- Theatrical release poster
- Directed by: Gregory Mosher
- Written by: William Wheeler
- Produced by: Gina Mingacci Elliot Lewis Rosenblatt Cary Woods
- Starring: Vince Vaughn Julia Ormond Ed Harris
- Cinematography: John A. Alonzo
- Edited by: James Y. Kwei
- Music by: David Robbins
- Production company: Independent Pictures
- Distributed by: New Line Cinema
- Release dates: September 1, 2000 (Venice); April 24, 2001 (LA); September 14, 2001 (USA);
- Running time: 98 minutes
- Country: United States
- Language: English

= The Prime Gig =

2000 film by Gregory Mosher

The Prime Gig is a 2000 film directed by Gregory Mosher, starring Vince Vaughn, Julia Ormond, and Ed Harris. The Prime Gig had its international premiere at the 57th Venice International Film Festival on September 1, 2000.

==Plot==
Pendleton "Penny" Wise, a talented telemarketer who can sell almost anything over the phone, makes a fine living doing phone sales until the company that employs him goes bankrupt.
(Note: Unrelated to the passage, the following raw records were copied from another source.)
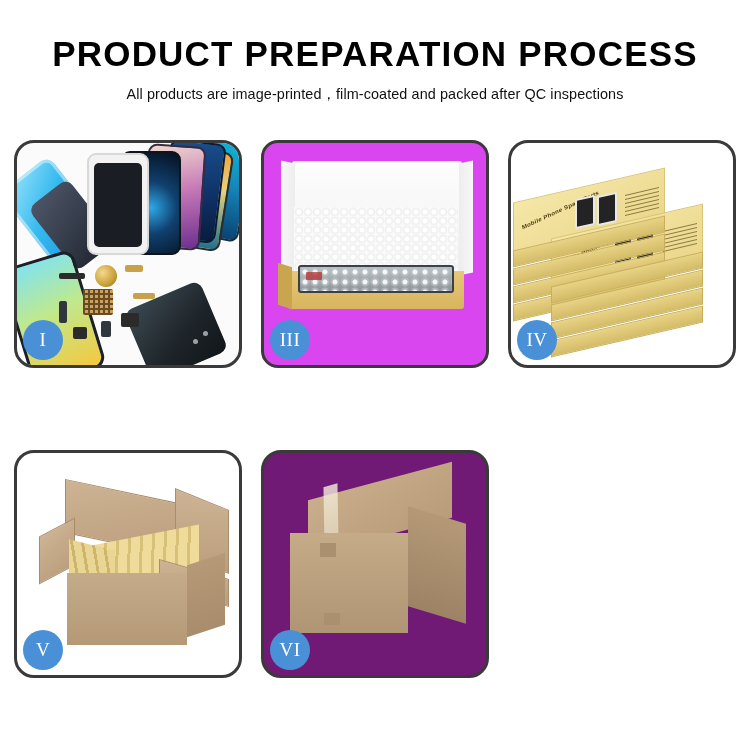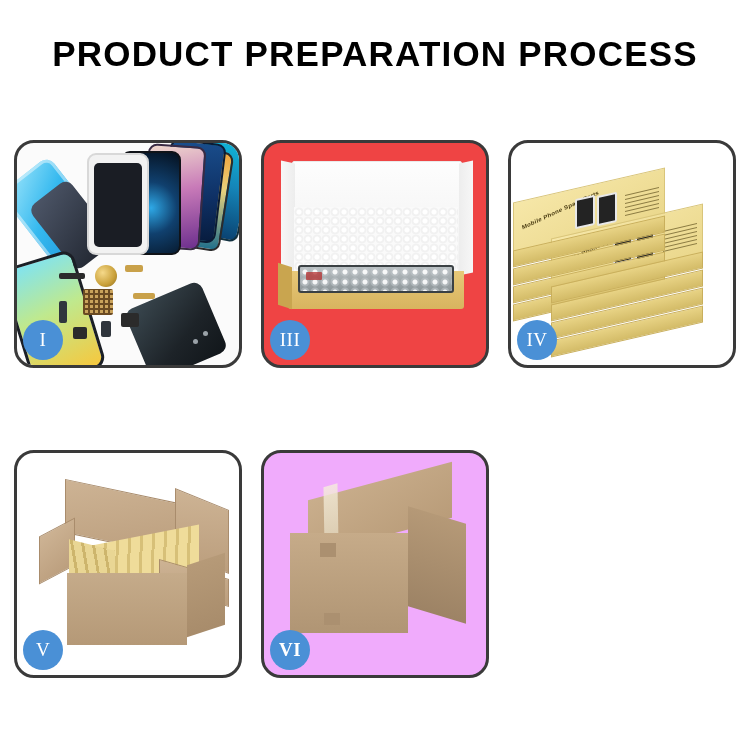--- a/index.html
+++ b/index.html
@@ -290,6 +290,7 @@
 
   <div class="header">
     <h1 class="title">PRODUCT PREPARATION PROCESS</h1>
+    <p class="subtitle">All products are image-printed，film-coated and packed after QC inspections</p>
   </div>
 
   <div class="grid">

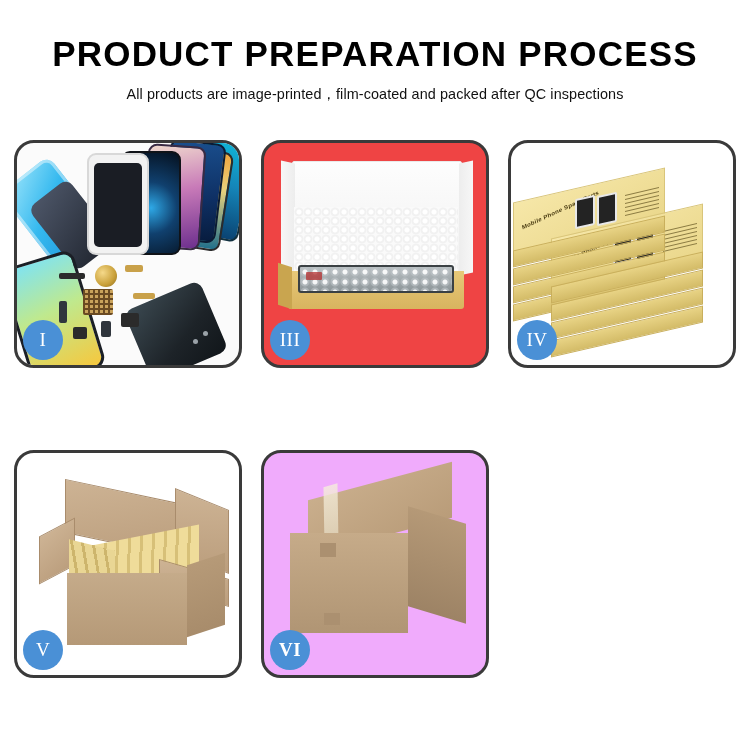--- a/index.html
+++ b/index.html
@@ -160,7 +160,7 @@
   }
 
   
-  .p3{background:#ef4444;}
+  .p3{background:#d946ef;border-radius:17px;}
   .boxlid{
     position:absolute;left:28px;top:18px;width:168px;height:115px;
     background:linear-gradient(180deg,#fdfdfd,#f0f0f0);

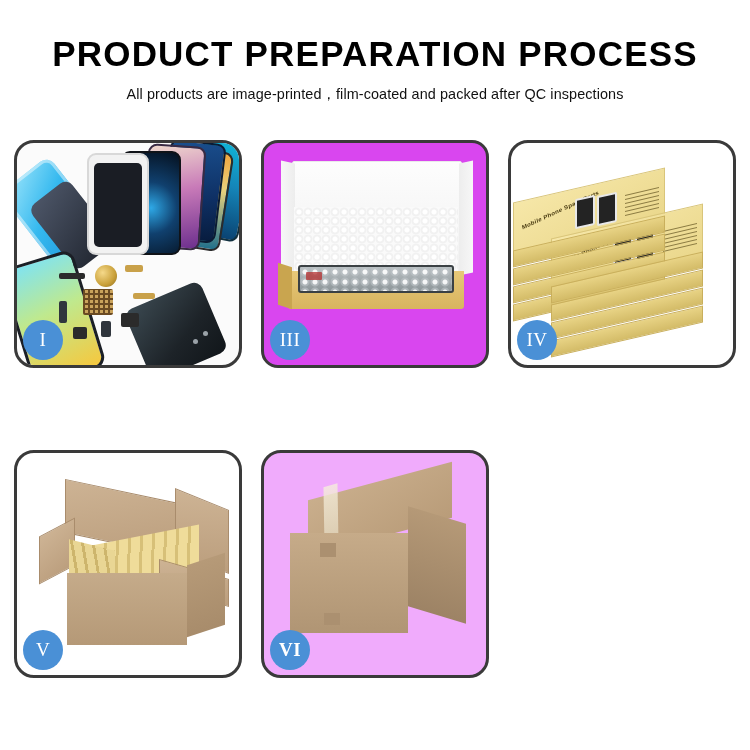--- a/index.html
+++ b/index.html
@@ -260,7 +260,7 @@
   }
 
   
-  .p6{background:#f0abfc;font-weight:bold;}
+  .p6{background:#701a75;}
   .sealed{position:absolute;left:20px;top:28px;width:190px;height:168px;}
   .s-top{
     position:absolute;left:24px;top:0;width:144px;height:56px;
Penny is approached by Caitlin Carlson, who is hiring telephone salesmen for Kelly Grant, a legend in telemarketing, but Penny is unsure if Grant's latest venture, selling shares in a gold mine, is legitimate.

==Cast==
- Vince Vaughn as Pendelton "Penny" Wise
- Julia Ormond as Caitlin Carlson
- Ed Harris as Kelly Grant
- Rory Cochrane as Joel
- Wallace Shawn as Gene
- Stephen Tobolowsky as Mick
- George Wendt as Archie
- Jeannetta Arnette as Cheryl
- Shishir Kurup as Sujat
- Harper Roisman as Harry
- J.J. Johnston as Lloyd
- Tom Wright as Marvin Sanders
- Romany Malco as Zeke
- Brian George as Nasser
- Amber Benson as Batgirl

==Release==

The Prime Gig had its international premiere at the 57th Venice International Film Festival on September 1, 2000, screening in the "Cinema of the Present" section. The film then had screenings at the Los Angeles Film Festival in April 2001, and the BFI London Film Festival later that autumn. The picture's theatrical rights were ultimately acquired by Fine Line Features, which gave the film a limited theatrical release in the United States on September 14, 2001. It was released directly to DVD in September 2001.